Medicinally, cannabis has been used for thousands of years, and it’s estimated that around 1 million people in the UK who still do today. The idea that cannabis has no medicinal use is also hugely contradicted as a recent report showed that the UK is world’s largest exporter of medicinal cannabis.
Contradiction and corruption can also be seen via UK Drug Minister, Victoria Atkins, who in the past has portrayed dealers and sellers as “gun-toting criminals, who think nothing of shooting each other and the people who carry their drugs for them.”, who benefits directly from the illegal status it currently holds. Paul Kenward, Atkins’ husband, is the managing director of British Sugar, who directly produces 45-acres of cannabis seedlings in partnership with GW Pharmaceuticals.
Is there any reason that the world’s largest exporter of a medicine denies the right to its own citizens to, what can be, life-changing treatment? Our corrupted system has a lot to do with this.
Currently, in the UK, the only way to benefit from medicinal cannabis is through the use of a drug named Sativex. The producer of this drug? GW Pharmaceuticals. Essentially, like a lot of other problems we’re currently facing in the world, it is down to greed and money.
Despite having the largest drug-taking population in Europe, the UK government is also resistant to data from other countries where legalisation and regulation have been tested. Portugal, where for over a decade, cannabis has been completely decriminalised has seen its use plummet to just 2.7% among the nation, compared to the England and Wales’ 6.5%.

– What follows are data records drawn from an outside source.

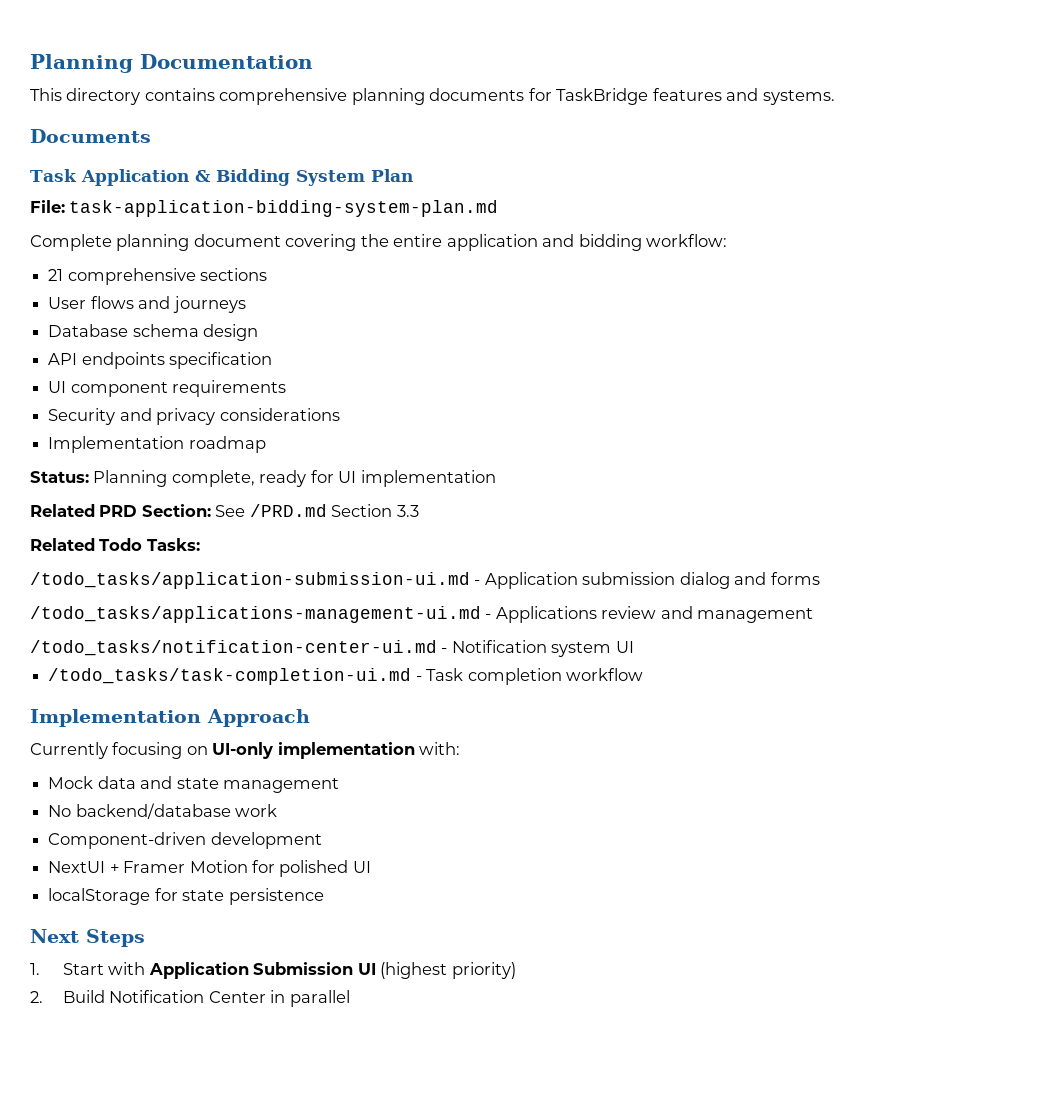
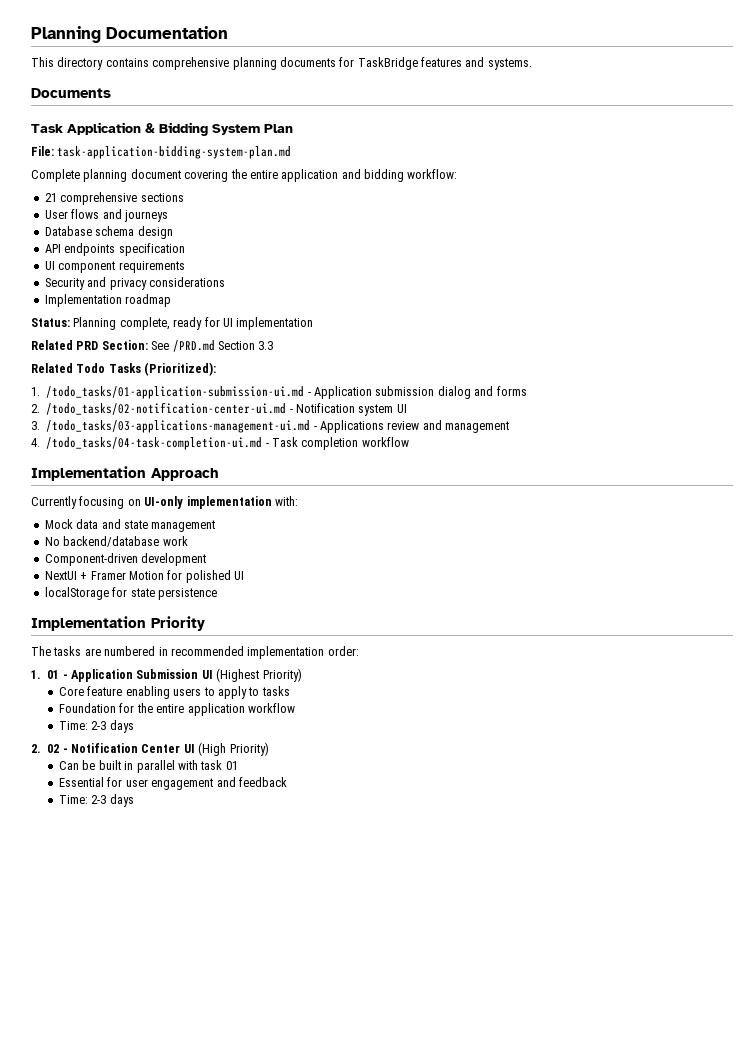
- Related Todo Tasks:
- /todo_tasks/application-submission-ui.md - Application submission dialog and forms
+ Related Todo Tasks (Prioritized):
+ 1. /todo_tasks/01-application-submission-ui.md - Application submission dialog and forms
- /todo_tasks/applications-management-ui.md - Applications review and management
+ 2. /todo_tasks/02-notification-center-ui.md - Notification system UI
+ 3. /todo_tasks/03-applications-management-ui.md - Applications review and management
- /todo_tasks/notification-center-ui.md - Notification system UI
- /todo_tasks/task-completion-ui.md - Task completion workflow
+ 4. /todo_tasks/04-task-completion-ui.md - Task completion workflow
- Next Steps
- 1. Start with Application Submission UI (highest priority)
- 2. Build Notification Center in parallel
+ Implementation Priority
+ The tasks are numbered in recommended implementation order:
+ 1. 01 - Application Submission UI (Highest Priority)
+ Core feature enabling users to apply to tasks
+ Foundation for the entire application workflow
+ Time: 2-3 days
+ 2. 02 - Notification Center UI (High Priority)
+ Can be built in parallel with task 01
+ Essential for user engagement and feedback
+ Time: 2-3 days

The slow-roll in the US is now also taking into consideration recreational use, and sales are now legal in 8 states and the District of Columbia, for personal use.
If the UK was to legalise cannabis in all forms and let it be regulated through legal sales, common sense dictates that the benefits would be as broad as they are great.
A direct tax on recreational sales could bring in an extra £1billion a year. That could either help fund our decaying NHS, pay for more police officers on our streets or prop up the government by giving it to the DUP.
Decriminalisation could also free up police hours and eliminate the black market demand, making illegal grow-ops a thing of the past.
A small licence fee to possess up to 4 plants would give the benefit of a medicinal or recreational user to harvest enough medicine to become self-sufficient, no longer relying on other people.
Then there’s VAT on legal shops, sales tax, corporation tax. All of which can be invested in building a better society.
I’m not in the dark or ignorant about the adverse side-effects that cannabis can cause because I have personally experienced them. Paranoia, palpitations, mild-hunger; I’ve had them all. Being the overindulgent that I am, I’ve even fainted a couple of times and pulled what is socially known as a “whitey”.
If I equate it to my earlier years of finding alcohol and the 2 broken noses, 4 broken ribs, numerous concussions and the one time I woke up in A&E having my stomach pumped, I’m genuinely mortified and ashamed at the person alcohol could help me be. In contrast, I feel no remorse for my cannabis related activities. Including the time I ate all of my housemates birthday cake flavoured Oreo’s that he’d picked up in New York. I regret nothing and would do it again today.
Any other misgivings I have relate to the legality of cannabis and criminal activity that inherently surrounds it. I don’t want to have to interact with dealers or run the risk of losing my house because I have an illegal plant growing in a cupboard.
My stance also changed when I developed my tremor, which is eased dramatically from a medicine, had I been born in the US or a number of countries, would have access to.
I would like to live my life, tremor-free, healthy and happy adhering to the law and contribute via taxes to the benefit of everyone. Is that too much to ask?
I’ll end this by wising h everyone around the world has a pleasant and safe 4/20 and if you live somewhere where you’re lucky enough to do it legally, think of us, those that want to.